Problem to solve: The answer should consist of each line from the data below that includes "United".

Source material:
──────────────────────────────

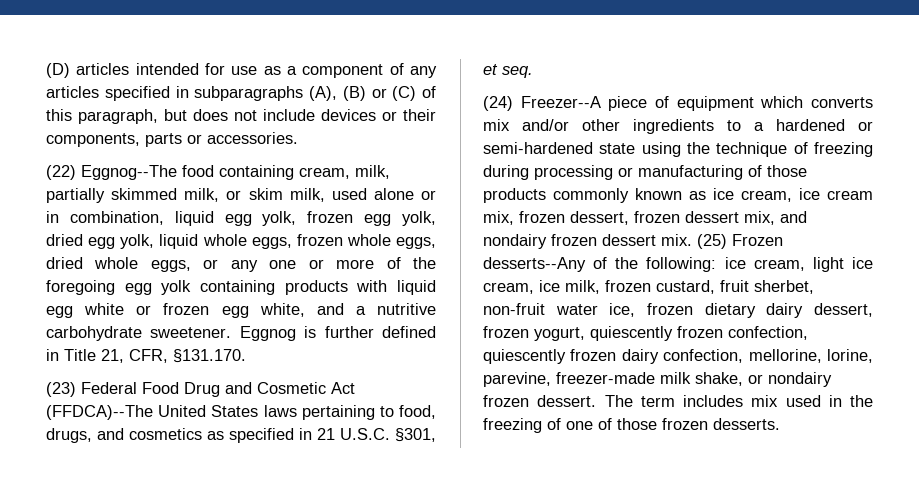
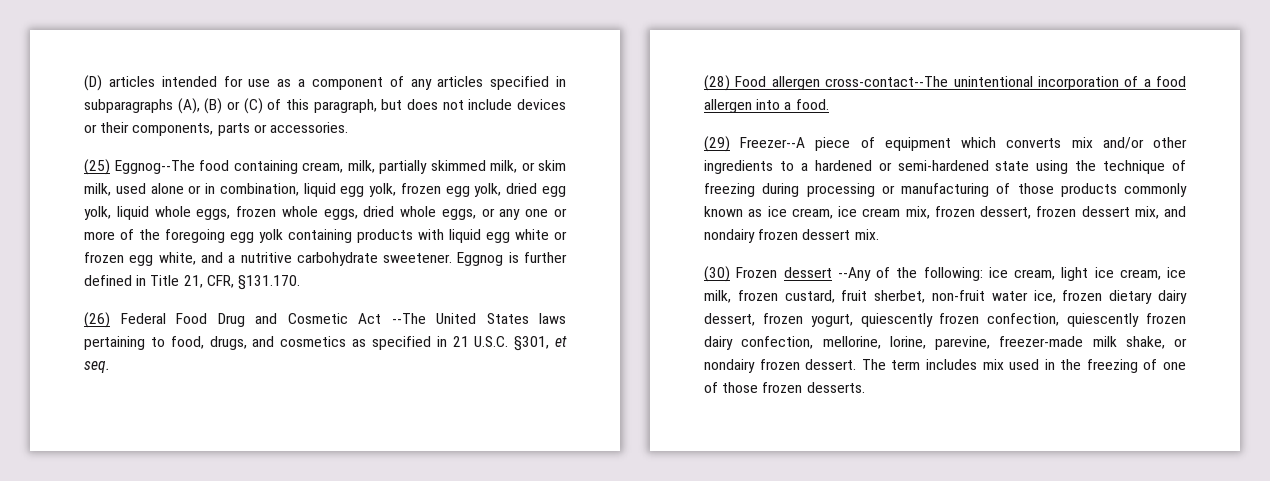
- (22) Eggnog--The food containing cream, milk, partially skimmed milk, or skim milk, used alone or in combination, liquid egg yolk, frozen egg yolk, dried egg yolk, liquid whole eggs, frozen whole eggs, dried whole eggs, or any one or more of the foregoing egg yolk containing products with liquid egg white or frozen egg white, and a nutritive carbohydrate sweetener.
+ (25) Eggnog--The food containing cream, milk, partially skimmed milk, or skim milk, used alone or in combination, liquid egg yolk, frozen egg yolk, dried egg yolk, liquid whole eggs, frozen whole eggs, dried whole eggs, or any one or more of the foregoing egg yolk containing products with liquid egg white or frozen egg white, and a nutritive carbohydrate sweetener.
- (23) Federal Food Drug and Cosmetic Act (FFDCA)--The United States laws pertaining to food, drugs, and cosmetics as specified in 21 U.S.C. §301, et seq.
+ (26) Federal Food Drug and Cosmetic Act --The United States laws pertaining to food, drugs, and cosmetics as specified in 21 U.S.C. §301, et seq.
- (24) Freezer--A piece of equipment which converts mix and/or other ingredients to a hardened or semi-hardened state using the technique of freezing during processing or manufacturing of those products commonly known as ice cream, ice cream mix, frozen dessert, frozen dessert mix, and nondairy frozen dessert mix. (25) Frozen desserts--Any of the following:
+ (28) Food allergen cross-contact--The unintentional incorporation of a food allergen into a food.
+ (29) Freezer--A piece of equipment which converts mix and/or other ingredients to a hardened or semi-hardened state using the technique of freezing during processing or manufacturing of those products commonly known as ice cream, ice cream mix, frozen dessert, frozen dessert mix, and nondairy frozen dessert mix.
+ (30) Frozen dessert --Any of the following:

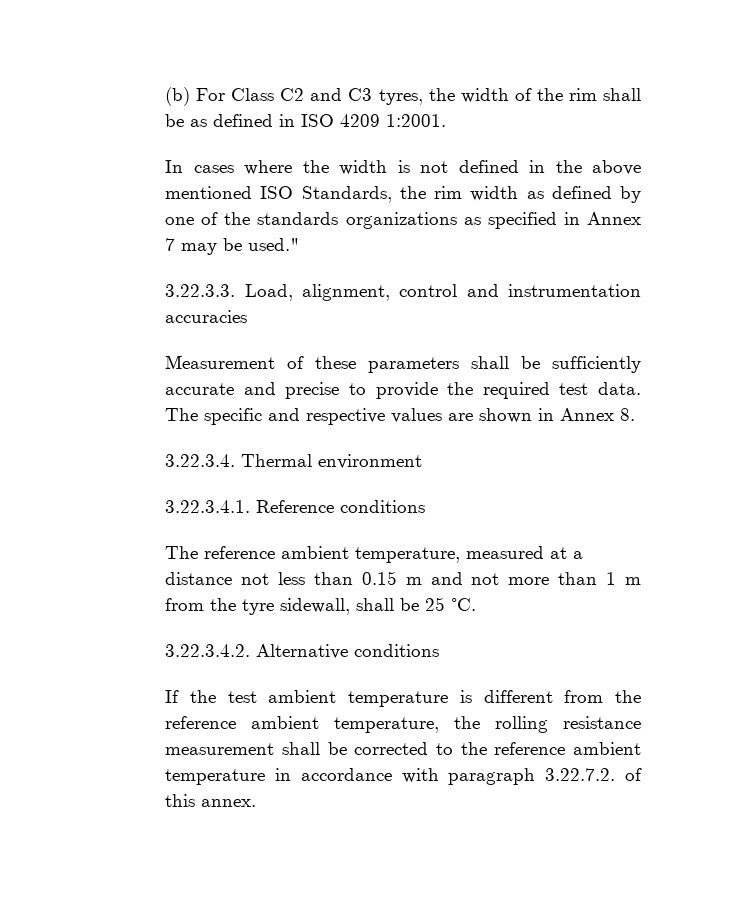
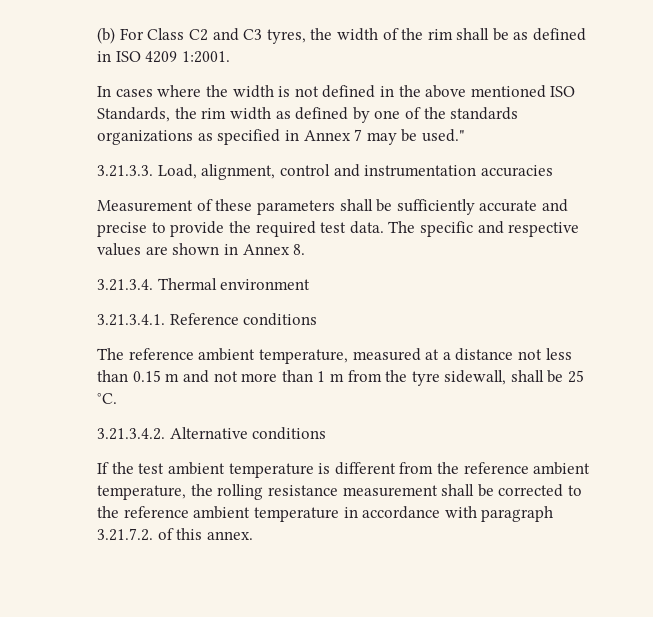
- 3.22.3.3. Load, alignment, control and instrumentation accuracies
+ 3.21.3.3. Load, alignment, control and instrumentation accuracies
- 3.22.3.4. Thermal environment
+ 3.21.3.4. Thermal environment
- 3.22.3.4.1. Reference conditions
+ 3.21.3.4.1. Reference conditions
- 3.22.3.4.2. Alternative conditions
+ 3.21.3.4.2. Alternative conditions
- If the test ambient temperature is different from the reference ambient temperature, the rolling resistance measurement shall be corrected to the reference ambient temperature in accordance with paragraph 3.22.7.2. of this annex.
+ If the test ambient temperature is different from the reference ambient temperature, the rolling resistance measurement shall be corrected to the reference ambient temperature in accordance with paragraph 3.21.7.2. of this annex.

──────────────────────────────

Answer area:
- (23) Federal Food Drug and Cosmetic Act (FFDCA)--The United States laws pertaining to food, drugs, and cosmetics as specified in 21 U.S.C. §301, et seq.
+ (26) Federal Food Drug and Cosmetic Act --The United States laws pertaining to food, drugs, and cosmetics as specified in 21 U.S.C. §301, et seq.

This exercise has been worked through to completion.